[Data excerpts]
§ §
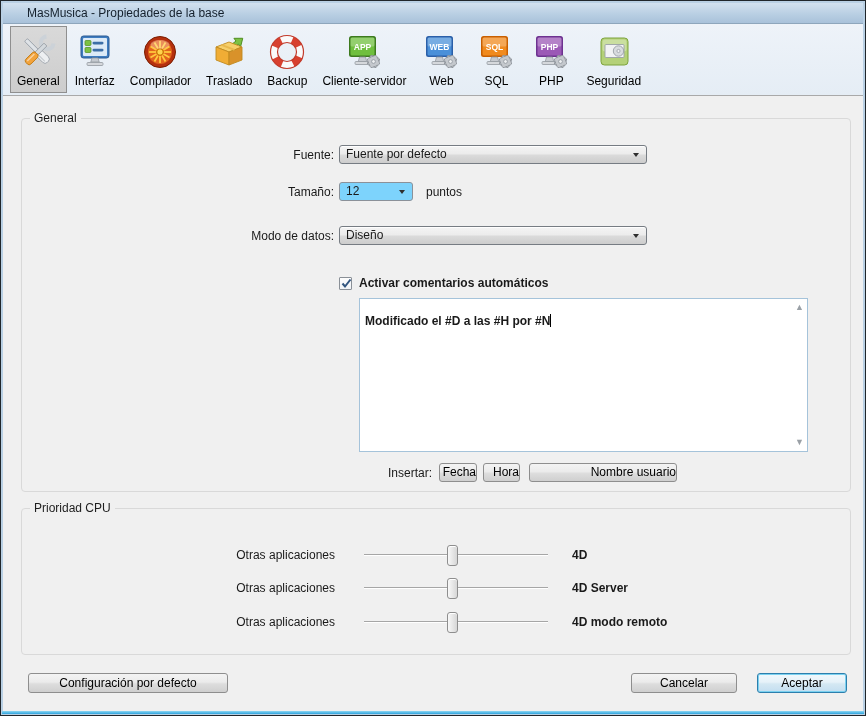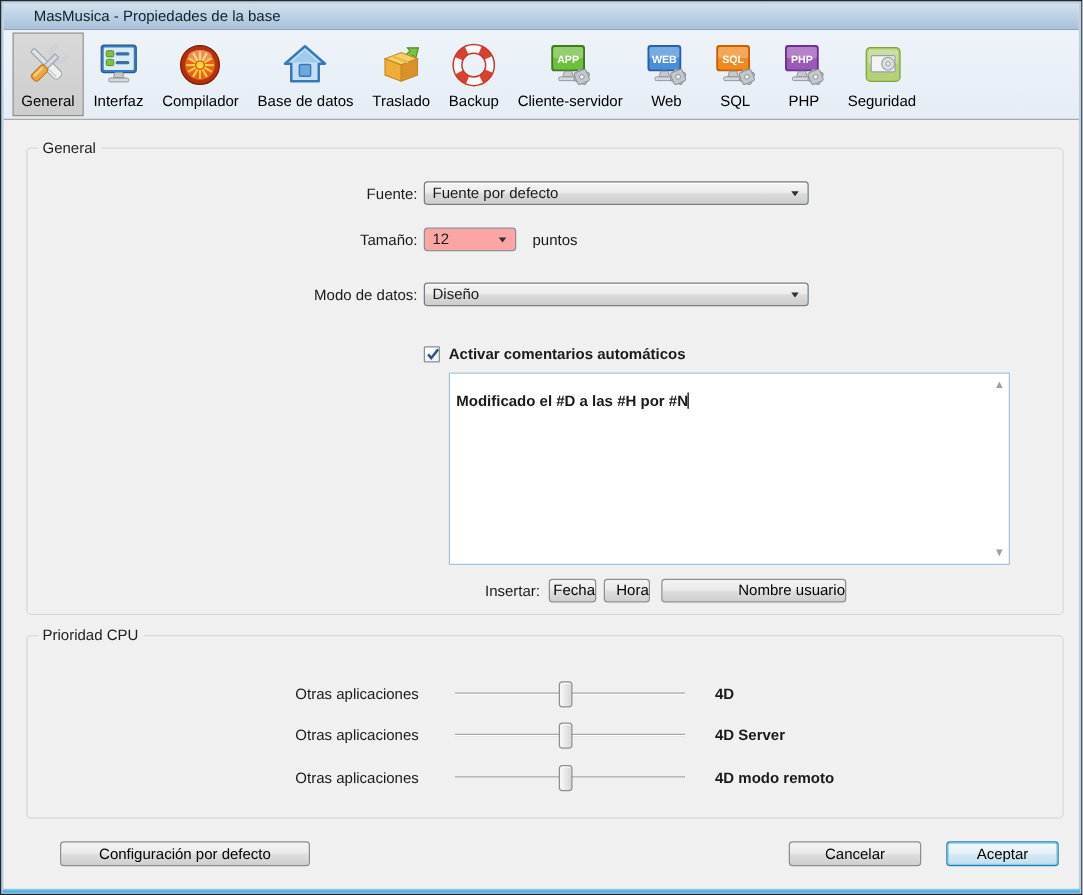--- a/index.html
+++ b/index.html
@@ -62,21 +62,21 @@
     position:absolute; height:19px; border:1px solid #767c83; border-radius:3px;
     background:linear-gradient(180deg,#f4f4f4 0%,#ececec 45%,#dadada 55%,#cdcdcd 100%);
     box-shadow: inset 0 1px 0 rgba(255,255,255,.85);
     line-height:17px; padding-left:6px; cursor:default; white-space:nowrap;
   }
   .dropdown .arr {
     position:absolute; right:7px; top:7px; width:0; height:0;
     border-left:3.5px solid transparent; border-right:3.5px solid transparent;
     border-top:4.5px solid #2e2e2e;
   }
-  .combo-white { background:#fca5a5; box-shadow:none; border:1px solid #8b9199; }
+  .combo-white { background:#7dd3fc; box-shadow:none; border:1px solid #8b9199; }
 
   .checkbox {
     position:absolute; width:13px; height:13px; background:linear-gradient(180deg,#fdfdfd,#f0f3f6);
     border:1px solid #8a9097; border-radius:1px;
   }
   .checkbox svg { position:absolute; left:0; top:-1px; }
 
   .textarea {
     position:absolute; background:#ffffff; border:1px solid #a5c3da;
     padding:15px 20px 3px 5px; font-weight:bold; line-height:15px; cursor:text;
@@ -177,30 +177,20 @@
             <line x1="20" y1="16" x2="20" y2="9" transform="rotate(300 20 20)"></line>
             <line x1="20" y1="16" x2="20" y2="9" transform="rotate(330 20 20)"></line>
           </g>
           <circle cx="20" cy="20" r="3.2" fill="#ffd24d" stroke="#c87a00"></circle>
           <ellipse cx="20" cy="12.5" rx="9.5" ry="4.5" fill="#ffffff" opacity="0.28"></ellipse>
         </svg>
       </span>
       <span class="tlabel">Compilador</span>
     </div>
 
-    <div class="tool-item">
-      <span class="ticon">
-        <svg width="40" height="40" viewBox="0 0 40 40">
-          <path d="M20 5 L36 19 H31 V33 H9 V19 H4 Z" fill="#c4e0f6" stroke="#3878b8" stroke-width="2" stroke-linejoin="round"></path>
-          <path d="M20 8 L31 18 H9 Z" fill="#9fcbef"></path>
-          <rect x="15.5" y="19.5" width="9" height="9.5" rx="1" fill="#6fa9d8" stroke="#3878b8" stroke-width="1.2"></rect>
-        </svg>
-      </span>
-      <span class="tlabel">Base de datos</span>
-    </div>
 
     <div class="tool-item">
       <span class="ticon">
         <svg width="40" height="40" viewBox="0 0 40 40">
           <g transform="rotate(-38 27 9)">
             <path d="M20 9 h7 v-3.4 l7 5.4 -7 5.4 v-3.4 h-7 z" fill="#7cc144" stroke="#4e8c1e" stroke-width="0.9"></path>
           </g>
           <path d="M7 15 L20 10 L33 15 L20 20 Z" fill="#f6cf6a" stroke="#c08a20" stroke-width="0.9"></path>
           <path d="M7 15 L7 28 L20 33 L20 20 Z" fill="#f0ad35" stroke="#c08a20" stroke-width="0.9"></path>
           <path d="M33 15 L33 28 L20 33 L20 20 Z" fill="#d9922a" stroke="#c08a20" stroke-width="0.9"></path>
@@ -377,19 +367,19 @@
       <span class="rowlabel bold" style="left:550px; top:72px;">4D Server</span>
 
       <span class="rowlabel" style="left:0; width:313px; text-align:right; top:106px;">Otras aplicaciones</span>
       <div class="slider" style="left:342px; top:103px;">
         <div class="track"></div>
         <div class="thumb" style="left: calc(48% - 5px);"></div>
       </div>
       <span class="rowlabel bold" style="left:550px; top:106px;">4D modo remoto</span>
     </div>
 
-    <div class="btn" style="left:25px; top:576px; width:200px;margin-left:20px;">Configuración por defecto</div>
+    <div class="btn" style="left:25px; top:576px; width:200px;">Configuración por defecto</div>
     <div class="btn" style="left:628px; top:576px; width:106px;">Cancelar</div>
     <div class="btn default" style="left:754px; top:576px; width:90px;">Aceptar</div>
   </div>
 
   <div class="bottom-glow"></div>
 </div>
 
 </body></html>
§ §
YOUR OBJECTIVE: Your task is to repeat the records exactly. Images do not belong in the copy.

TASK SOLUTION:
--- a/index.html
+++ b/index.html
@@ -62,21 +62,21 @@
     position:absolute; height:19px; border:1px solid #767c83; border-radius:3px;
     background:linear-gradient(180deg,#f4f4f4 0%,#ececec 45%,#dadada 55%,#cdcdcd 100%);
     box-shadow: inset 0 1px 0 rgba(255,255,255,.85);
     line-height:17px; padding-left:6px; cursor:default; white-space:nowrap;
   }
   .dropdown .arr {
     position:absolute; right:7px; top:7px; width:0; height:0;
     border-left:3.5px solid transparent; border-right:3.5px solid transparent;
     border-top:4.5px solid #2e2e2e;
   }
-  .combo-white { background:#fca5a5; box-shadow:none; border:1px solid #8b9199; }
+  .combo-white { background:#7dd3fc; box-shadow:none; border:1px solid #8b9199; }
 
   .checkbox {
     position:absolute; width:13px; height:13px; background:linear-gradient(180deg,#fdfdfd,#f0f3f6);
     border:1px solid #8a9097; border-radius:1px;
   }
   .checkbox svg { position:absolute; left:0; top:-1px; }
 
   .textarea {
     position:absolute; background:#ffffff; border:1px solid #a5c3da;
     padding:15px 20px 3px 5px; font-weight:bold; line-height:15px; cursor:text;
@@ -177,30 +177,20 @@
             <line x1="20" y1="16" x2="20" y2="9" transform="rotate(300 20 20)"></line>
             <line x1="20" y1="16" x2="20" y2="9" transform="rotate(330 20 20)"></line>
           </g>
           <circle cx="20" cy="20" r="3.2" fill="#ffd24d" stroke="#c87a00"></circle>
           <ellipse cx="20" cy="12.5" rx="9.5" ry="4.5" fill="#ffffff" opacity="0.28"></ellipse>
         </svg>
       </span>
       <span class="tlabel">Compilador</span>
     </div>
 
-    <div class="tool-item">
-      <span class="ticon">
-        <svg width="40" height="40" viewBox="0 0 40 40">
-          <path d="M20 5 L36 19 H31 V33 H9 V19 H4 Z" fill="#c4e0f6" stroke="#3878b8" stroke-width="2" stroke-linejoin="round"></path>
-          <path d="M20 8 L31 18 H9 Z" fill="#9fcbef"></path>
-          <rect x="15.5" y="19.5" width="9" height="9.5" rx="1" fill="#6fa9d8" stroke="#3878b8" stroke-width="1.2"></rect>
-        </svg>
-      </span>
-      <span class="tlabel">Base de datos</span>
-    </div>
 
     <div class="tool-item">
       <span class="ticon">
         <svg width="40" height="40" viewBox="0 0 40 40">
           <g transform="rotate(-38 27 9)">
             <path d="M20 9 h7 v-3.4 l7 5.4 -7 5.4 v-3.4 h-7 z" fill="#7cc144" stroke="#4e8c1e" stroke-width="0.9"></path>
           </g>
           <path d="M7 15 L20 10 L33 15 L20 20 Z" fill="#f6cf6a" stroke="#c08a20" stroke-width="0.9"></path>
           <path d="M7 15 L7 28 L20 33 L20 20 Z" fill="#f0ad35" stroke="#c08a20" stroke-width="0.9"></path>
           <path d="M33 15 L33 28 L20 33 L20 20 Z" fill="#d9922a" stroke="#c08a20" stroke-width="0.9"></path>
@@ -377,19 +367,19 @@
       <span class="rowlabel bold" style="left:550px; top:72px;">4D Server</span>
 
       <span class="rowlabel" style="left:0; width:313px; text-align:right; top:106px;">Otras aplicaciones</span>
       <div class="slider" style="left:342px; top:103px;">
         <div class="track"></div>
         <div class="thumb" style="left: calc(48% - 5px);"></div>
       </div>
       <span class="rowlabel bold" style="left:550px; top:106px;">4D modo remoto</span>
     </div>
 
-    <div class="btn" style="left:25px; top:576px; width:200px;margin-left:20px;">Configuración por defecto</div>
+    <div class="btn" style="left:25px; top:576px; width:200px;">Configuración por defecto</div>
     <div class="btn" style="left:628px; top:576px; width:106px;">Cancelar</div>
     <div class="btn default" style="left:754px; top:576px; width:90px;">Aceptar</div>
   </div>
 
   <div class="bottom-glow"></div>
 </div>
 
 </body></html>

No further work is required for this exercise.